O cenário político para as eleições de 2026 em São Paulo começou a ganhar contornos decisivos nesta semana. Levantamentos internos da campanha de Fernando Haddad (PT) revelaram que a ex-ministra Simone Tebet é o nome mais competitivo para compor uma chapa majoritária, surpreendendo estrategistas petistas pelo seu desempenho superior ao de outras figuras tradicionais da política paulista.
De acordo com fontes ligadas ao grupo de Haddad, Tebet superou nomes como Márcio França (PSB), Marina Silva (Rede), Tabata Amaral (PSB) e a pecuarista Teka Vendramini (PDT). O favoritismo da ex-ministra reforça a estratégia do governo federal de construir uma “frente ampla” no estado, buscando atrair o eleitorado moderado e de centro, setor onde Tebet mantém forte densidade desde a eleição presidencial de 2022.
Destaque nas pesquisas e novos movimentos
Além das sondagens internas, dados recentes do Instituto Paraná Pesquisas, divulgados entre 11 e 14 de abril, confirmam a força de Tebet no território paulista. Em todos os cenários testados para o Senado, ela aparece em segundo lugar, consolidando-se com cerca de 32% das intenções de voto, ficando atrás apenas de Marina Silva (37%), mas à frente de nomes da direita como Guilherme Derrite e Ricardo Salles.

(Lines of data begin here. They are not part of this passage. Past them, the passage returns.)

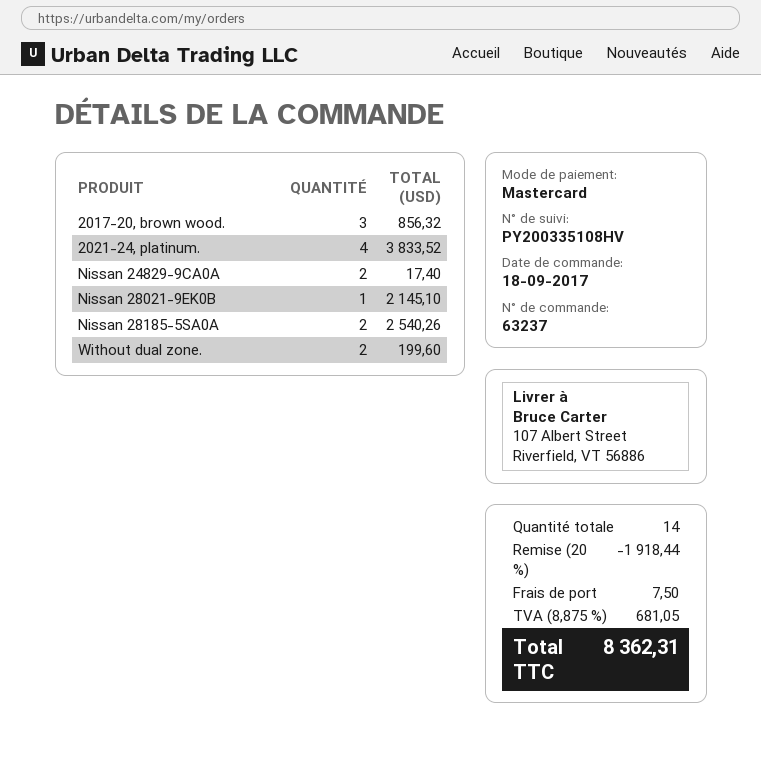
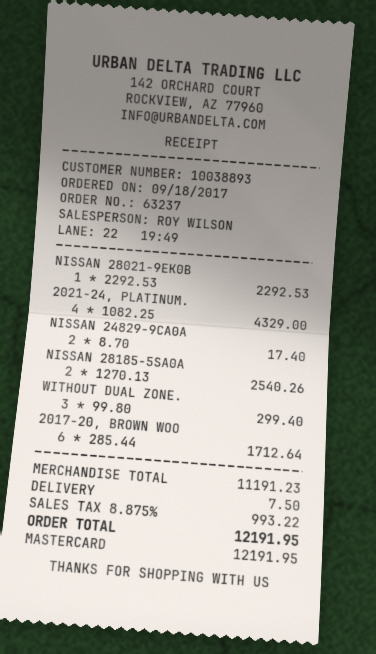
2017-20, brown wood.: 3 for 856.32 -> 6 for 1712.64
2021-24, platinum.: 4 for 3833.52 -> 4 for 4329.00
Nissan 28021-9EK0B: 1 for 2145.10 -> 1 for 2292.53
Without dual zone.: 2 for 199.60 -> 3 for 299.40
discount: 20% = 1918.44 -> none
tax: 8.875% = 681.05 -> 8.875% = 993.22
total: 8362.31 -> 12191.95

As novidades de bastidor indicam que o movimento de Tebet não é isolado. Recentemente, a ex-ministra oficializou sua filiação ao PSB, partido do vice-presidente Geraldo Alckmin, em um ato na Assembleia Legislativa de São Paulo (Alesp). A mudança partidária é vista como o passo definitivo para viabilizar sua participação na chapa encabeçada por Haddad ou, alternativamente, garantir uma das duas vagas ao Senado na coligação governista.
Estratégia de Aliança
A cúpula do PT em São Paulo agora trabalha para expandir esse arco de alianças. Informações recentes apontam que integrantes da campanha de Haddad iniciaram sondagens junto ao PSDB, visando reeditar uma união democrática contra o atual governador Tarcísio de Freitas. O objetivo é isolar a candidatura de direita e atrair setores do agronegócio e do mercado financeiro, áreas onde o perfil de Tebet é bem aceito.
Embora o martelo ainda não tenha sido batido sobre qual cargo Tebet ocupará — se vice-governadora ou candidata ao Senado —, a leitura unânime no Palácio do Planalto é de que ela se tornou a peça-chave para o palanque de Lula no maior colégio eleitoral do país. A definição oficial deve ocorrer nos próximos meses, conforme as coligações partidárias se consolidem.